— EXERCISE DIRECTIONS —
Restate all of the material, keeping every line identical to the original.
================================
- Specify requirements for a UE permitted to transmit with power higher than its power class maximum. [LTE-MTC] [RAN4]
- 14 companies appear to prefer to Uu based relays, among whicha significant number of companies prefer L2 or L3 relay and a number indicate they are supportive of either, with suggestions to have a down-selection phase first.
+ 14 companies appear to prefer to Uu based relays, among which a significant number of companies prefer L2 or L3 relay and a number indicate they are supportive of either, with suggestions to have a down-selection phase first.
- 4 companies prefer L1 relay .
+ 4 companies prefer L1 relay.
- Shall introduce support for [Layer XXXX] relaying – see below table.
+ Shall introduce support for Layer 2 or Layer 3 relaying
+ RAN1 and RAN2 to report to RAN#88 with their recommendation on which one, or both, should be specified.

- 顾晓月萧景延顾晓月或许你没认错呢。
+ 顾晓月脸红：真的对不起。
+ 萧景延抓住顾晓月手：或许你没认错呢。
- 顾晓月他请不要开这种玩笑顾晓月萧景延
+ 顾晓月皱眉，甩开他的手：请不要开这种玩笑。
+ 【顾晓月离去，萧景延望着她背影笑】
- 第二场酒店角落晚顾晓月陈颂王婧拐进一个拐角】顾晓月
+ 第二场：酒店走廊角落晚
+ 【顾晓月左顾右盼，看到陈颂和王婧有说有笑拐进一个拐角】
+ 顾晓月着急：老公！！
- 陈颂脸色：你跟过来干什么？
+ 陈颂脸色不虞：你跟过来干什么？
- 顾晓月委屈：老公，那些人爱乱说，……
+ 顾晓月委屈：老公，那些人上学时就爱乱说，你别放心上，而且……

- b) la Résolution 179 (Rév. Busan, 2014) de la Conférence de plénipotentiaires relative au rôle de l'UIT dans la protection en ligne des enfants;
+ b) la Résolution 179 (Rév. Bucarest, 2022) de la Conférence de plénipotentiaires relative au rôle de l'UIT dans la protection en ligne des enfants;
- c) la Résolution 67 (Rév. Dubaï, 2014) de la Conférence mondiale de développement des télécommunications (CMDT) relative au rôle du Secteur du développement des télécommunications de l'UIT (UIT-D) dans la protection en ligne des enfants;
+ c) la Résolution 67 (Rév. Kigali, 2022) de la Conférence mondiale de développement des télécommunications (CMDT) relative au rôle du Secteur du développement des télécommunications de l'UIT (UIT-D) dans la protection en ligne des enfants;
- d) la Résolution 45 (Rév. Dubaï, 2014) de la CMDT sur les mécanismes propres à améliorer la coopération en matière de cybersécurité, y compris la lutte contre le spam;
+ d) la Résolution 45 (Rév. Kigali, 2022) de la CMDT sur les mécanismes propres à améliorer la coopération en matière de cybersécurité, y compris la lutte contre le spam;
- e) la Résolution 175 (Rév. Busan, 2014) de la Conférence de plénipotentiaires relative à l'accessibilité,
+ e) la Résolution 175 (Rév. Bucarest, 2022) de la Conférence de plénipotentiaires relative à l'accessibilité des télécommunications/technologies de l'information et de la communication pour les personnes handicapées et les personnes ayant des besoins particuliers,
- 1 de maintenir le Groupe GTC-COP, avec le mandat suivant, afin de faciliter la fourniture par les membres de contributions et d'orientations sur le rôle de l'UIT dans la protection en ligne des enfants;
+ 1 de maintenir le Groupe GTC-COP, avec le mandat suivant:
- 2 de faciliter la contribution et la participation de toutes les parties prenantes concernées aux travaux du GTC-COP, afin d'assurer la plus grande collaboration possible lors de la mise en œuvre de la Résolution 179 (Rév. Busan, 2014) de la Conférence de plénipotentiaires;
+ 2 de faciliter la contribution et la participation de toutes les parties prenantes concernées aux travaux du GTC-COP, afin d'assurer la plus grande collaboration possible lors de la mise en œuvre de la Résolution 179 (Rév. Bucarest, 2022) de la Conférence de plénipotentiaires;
================================
— WRITTEN REPLY —
- Specify requirements for a UE permitted to transmit with power higher than its power class maximum. [LTE-MTC] [RAN4]
- 14 companies appear to prefer to Uu based relays, among whicha significant number of companies prefer L2 or L3 relay and a number indicate they are supportive of either, with suggestions to have a down-selection phase first.
+ 14 companies appear to prefer to Uu based relays, among which a significant number of companies prefer L2 or L3 relay and a number indicate they are supportive of either, with suggestions to have a down-selection phase first.
- 4 companies prefer L1 relay .
+ 4 companies prefer L1 relay.
- Shall introduce support for [Layer XXXX] relaying – see below table.
+ Shall introduce support for Layer 2 or Layer 3 relaying
+ RAN1 and RAN2 to report to RAN#88 with their recommendation on which one, or both, should be specified.

- 顾晓月萧景延顾晓月或许你没认错呢。
+ 顾晓月脸红：真的对不起。
+ 萧景延抓住顾晓月手：或许你没认错呢。
- 顾晓月他请不要开这种玩笑顾晓月萧景延
+ 顾晓月皱眉，甩开他的手：请不要开这种玩笑。
+ 【顾晓月离去，萧景延望着她背影笑】
- 第二场酒店角落晚顾晓月陈颂王婧拐进一个拐角】顾晓月
+ 第二场：酒店走廊角落晚
+ 【顾晓月左顾右盼，看到陈颂和王婧有说有笑拐进一个拐角】
+ 顾晓月着急：老公！！
- 陈颂脸色：你跟过来干什么？
+ 陈颂脸色不虞：你跟过来干什么？
- 顾晓月委屈：老公，那些人爱乱说，……
+ 顾晓月委屈：老公，那些人上学时就爱乱说，你别放心上，而且……

- b) la Résolution 179 (Rév. Busan, 2014) de la Conférence de plénipotentiaires relative au rôle de l'UIT dans la protection en ligne des enfants;
+ b) la Résolution 179 (Rév. Bucarest, 2022) de la Conférence de plénipotentiaires relative au rôle de l'UIT dans la protection en ligne des enfants;
- c) la Résolution 67 (Rév. Dubaï, 2014) de la Conférence mondiale de développement des télécommunications (CMDT) relative au rôle du Secteur du développement des télécommunications de l'UIT (UIT-D) dans la protection en ligne des enfants;
+ c) la Résolution 67 (Rév. Kigali, 2022) de la Conférence mondiale de développement des télécommunications (CMDT) relative au rôle du Secteur du développement des télécommunications de l'UIT (UIT-D) dans la protection en ligne des enfants;
- d) la Résolution 45 (Rév. Dubaï, 2014) de la CMDT sur les mécanismes propres à améliorer la coopération en matière de cybersécurité, y compris la lutte contre le spam;
+ d) la Résolution 45 (Rév. Kigali, 2022) de la CMDT sur les mécanismes propres à améliorer la coopération en matière de cybersécurité, y compris la lutte contre le spam;
- e) la Résolution 175 (Rév. Busan, 2014) de la Conférence de plénipotentiaires relative à l'accessibilité,
+ e) la Résolution 175 (Rév. Bucarest, 2022) de la Conférence de plénipotentiaires relative à l'accessibilité des télécommunications/technologies de l'information et de la communication pour les personnes handicapées et les personnes ayant des besoins particuliers,
- 1 de maintenir le Groupe GTC-COP, avec le mandat suivant, afin de faciliter la fourniture par les membres de contributions et d'orientations sur le rôle de l'UIT dans la protection en ligne des enfants;
+ 1 de maintenir le Groupe GTC-COP, avec le mandat suivant:
- 2 de faciliter la contribution et la participation de toutes les parties prenantes concernées aux travaux du GTC-COP, afin d'assurer la plus grande collaboration possible lors de la mise en œuvre de la Résolution 179 (Rév. Busan, 2014) de la Conférence de plénipotentiaires;
+ 2 de faciliter la contribution et la participation de toutes les parties prenantes concernées aux travaux du GTC-COP, afin d'assurer la plus grande collaboration possible lors de la mise en œuvre de la Résolution 179 (Rév. Bucarest, 2022) de la Conférence de plénipotentiaires;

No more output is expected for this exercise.